General terms and conditions
ŽALUZIE NEVA s.r.o.
This document is issued by ŽALUZIE NEVA s.r.o. as the seller (contractor). The following conditions are governed by the law of the Czech Republic, unless its application is excluded by binding provisions of international law.
An integral part of the General Terms and Conditions are the Transport Conditions and the Complaints Policy of ŽALUZIE NEVA s.r.o. as amended.
These General Terms and Conditions govern the relations between ŽALUZIE NEVA s.r.o. and its business partners and do not apply to consumers.
General Provisions
These Terms and Conditions govern the mutual rights and obligations of the Seller and the Buyer (hereinafter referred to as the “Buyer”) in the sale of goods.

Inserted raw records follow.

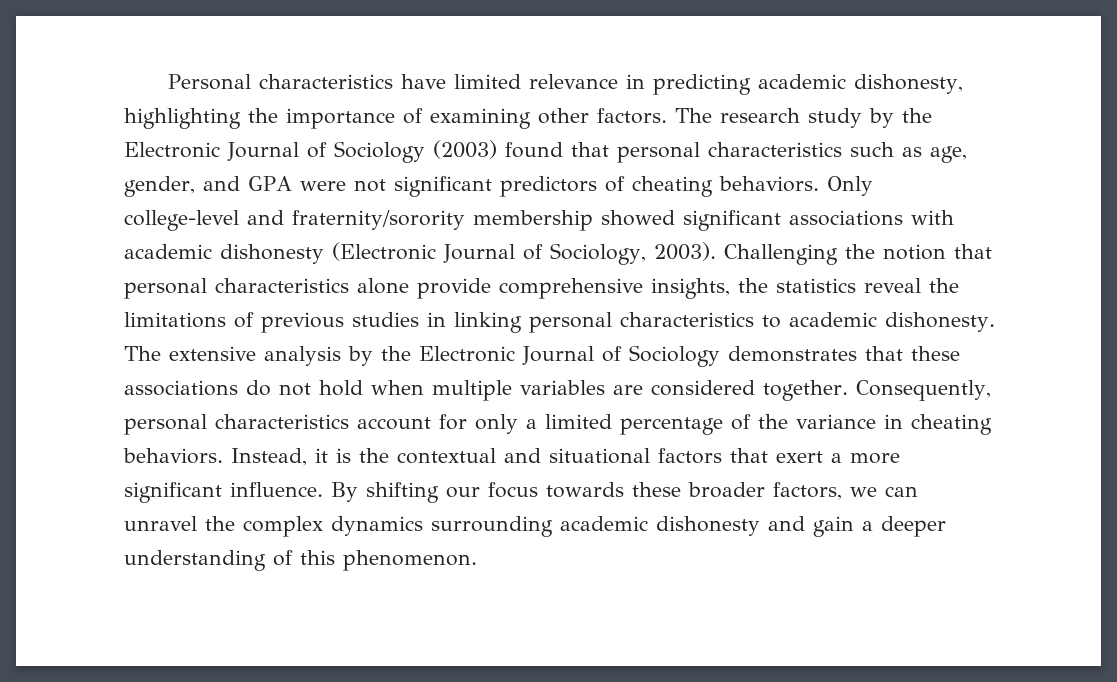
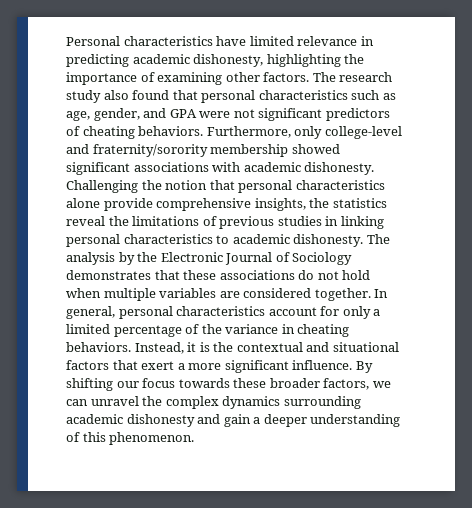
- The research study by the Electronic Journal of Sociology (2003) found that personal characteristics such as age, gender, and GPA were not significant predictors of cheating behaviors.
+ The research study also found that personal characteristics such as age, gender, and GPA were not significant predictors of cheating behaviors.
- Only college-level and fraternity/sorority membership showed significant associations with academic dishonesty (Electronic Journal of Sociology, 2003).
+ Furthermore, only college-level and fraternity/sorority membership showed significant associations with academic dishonesty.
- The extensive analysis by the Electronic Journal of Sociology demonstrates that these associations do not hold when multiple variables are considered together.
+ The analysis by the Electronic Journal of Sociology demonstrates that these associations do not hold when multiple variables are considered together.
- Consequently, personal characteristics account for only a limited percentage of the variance in cheating behaviors.
+ In general, personal characteristics account for only a limited percentage of the variance in cheating behaviors.

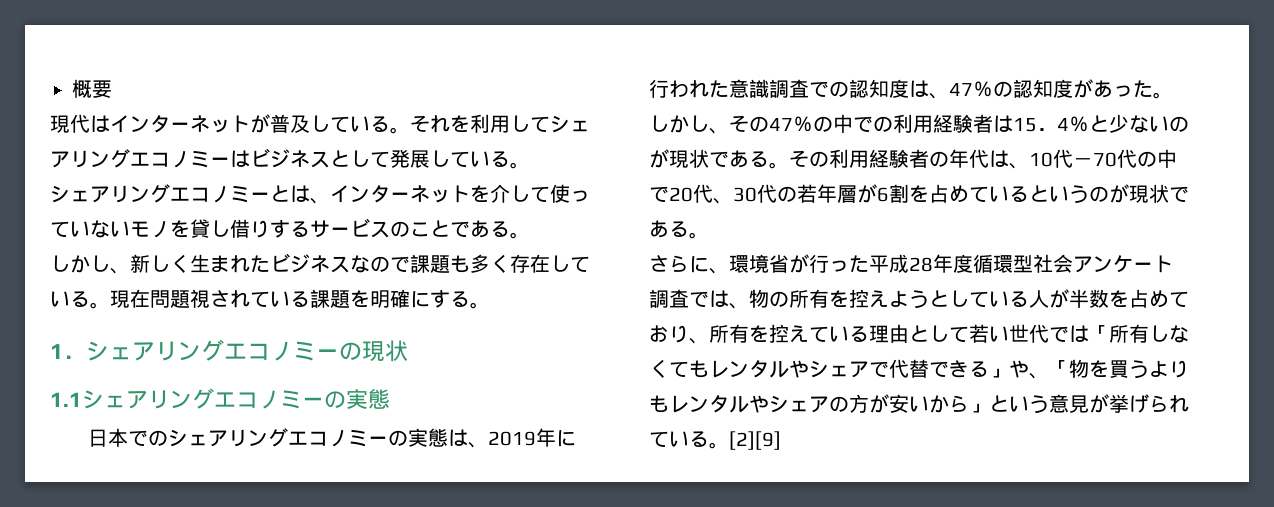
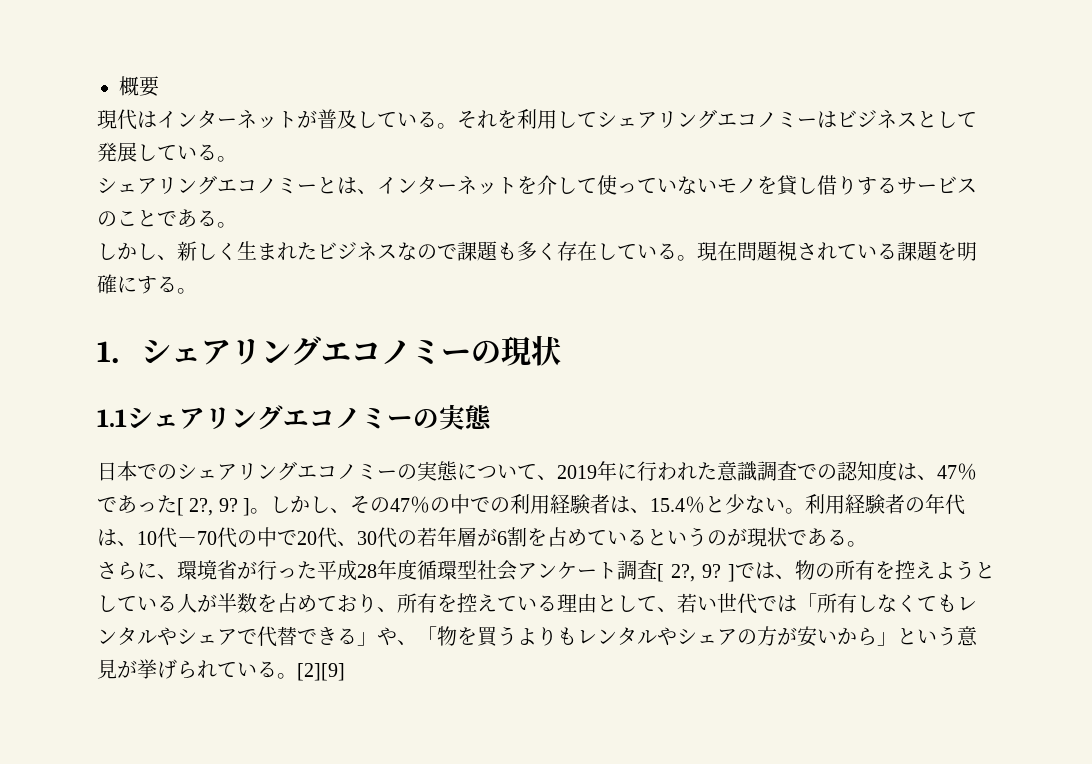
- 日本でのシェアリングエコノミーの実態は、2019年に行われた意識調査での認知度は、47％の認知度があった。
+ 日本でのシェアリングエコノミーの実態について、2019年に行われた意識調査での認知度は、47％であった[ 2?, 9? ]。
- しかし、その47％の中での利用経験者は15．4％と少ないのが現状である。その利用経験者の年代は、10代－70代の中で20代、30代の若年層が6割を占めているというのが現状である。
+ しかし、その47％の中での利用経験者は、15.4％と少ない。利用経験者の年代は、10代－70代の中で20代、30代の若年層が6割を占めているというのが現状である。
- さらに、環境省が行った平成28年度循環型社会アンケート調査では、物の所有を控えようとしている人が半数を占めており、所有を控えている理由として若い世代では「所有しなくてもレンタルやシェアで代替できる」や、「物を買うよりもレンタルやシェアの方が安いから」という意見が挙げられている。
+ さらに、環境省が行った平成28年度循環型社会アンケート調査[ 2?, 9? ]では、物の所有を控えようとしている人が半数を占めており、所有を控えている理由として、若い世代では「所有しなくてもレンタルやシェアで代替できる」や、「物を買うよりもレンタルやシェアの方が安いから」という意見が挙げられている。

These Terms and Conditions form an integral part of the Purchase Agreement and the Buyer, by signing the Purchase Agreement, also confirms that they read these Terms and Conditions and that they expressly acknowledge that these Terms and Conditions form part of the contractual arrangement between them and the Seller. The Terms and Conditions are also available for viewing on the Seller’s website. Different terms and conditions of the Buyer are excluded, unless otherwise agreed in writing. Any contractual arrangements amending these terms and conditions must be made in writing and confirmed in writing by both the Seller and the Buyer. Provisions that deviate from these Terms and Conditions may be agreed upon in the text of the actual Purchase Agreement. Any different provisions in the Purchase Agreement shall prevail over the provisions of the Terms and Conditions.
Object of purchase
The object of purchase under the Purchase Agreement is the goods specified in the Purchase Agreement (hereinafter referred to as “Goods”). The data on the goods, including the purchase price at the time of conclusion of the Purchase Agreement, are decisive. Goods means the shading equipment and its components (e.g. boxes under the plaster, cover sheets, insect screens) supplied by the Seller, which are specified in the manufacturer’s technical data sheets as to type, method of execution, characteristics and price. Technical data sheets of the manufacturer are published on the website of ŽALUZIE NEVA s.r.o. (www.neva.eu).
Deliveries of goods according to individual orders placed by the Buyer are considered as separate purchase agreements.
Obligations of the parties
Seller’s obligations:
- the obligation to hand over to the Buyer the item which is the object of the purchase on the basis of the Purchase Agreement
- the obligation to allow the Buyer to acquire title to the item subject to the purchase upon fulfilment of all obligations
Buyer’s obligations:
- the obligation to take over the thing that is the object of the purchase from the Seller
- the obligation to pay the Seller the purchase price of the item being purchased
Ordering of Goods
It is possible to order Goods:
- on the manufacturer’s order form
- via the manufacturer’s website application
a) In both cases, the order for Goods must contain the customer’s specification.
b) All fields specifying the product in terms of quantity, type, design and accessories must be completed.
c) Incomplete orders will be returned to the customer for completion.
d) If the order is not placed on the Seller’s forms or through the manufacturer’s website application, the order must include at least the following matters:
- the date when the order is issued
- the date of the requested delivery of the Goods
- ordering entity (person)
- specifications of the ordered Goods according to the designation in the Product Technical Data Sheets
e) An order is deemed to have been placed when it is delivered to the Seller in person, by post, by e-mail or via the website application.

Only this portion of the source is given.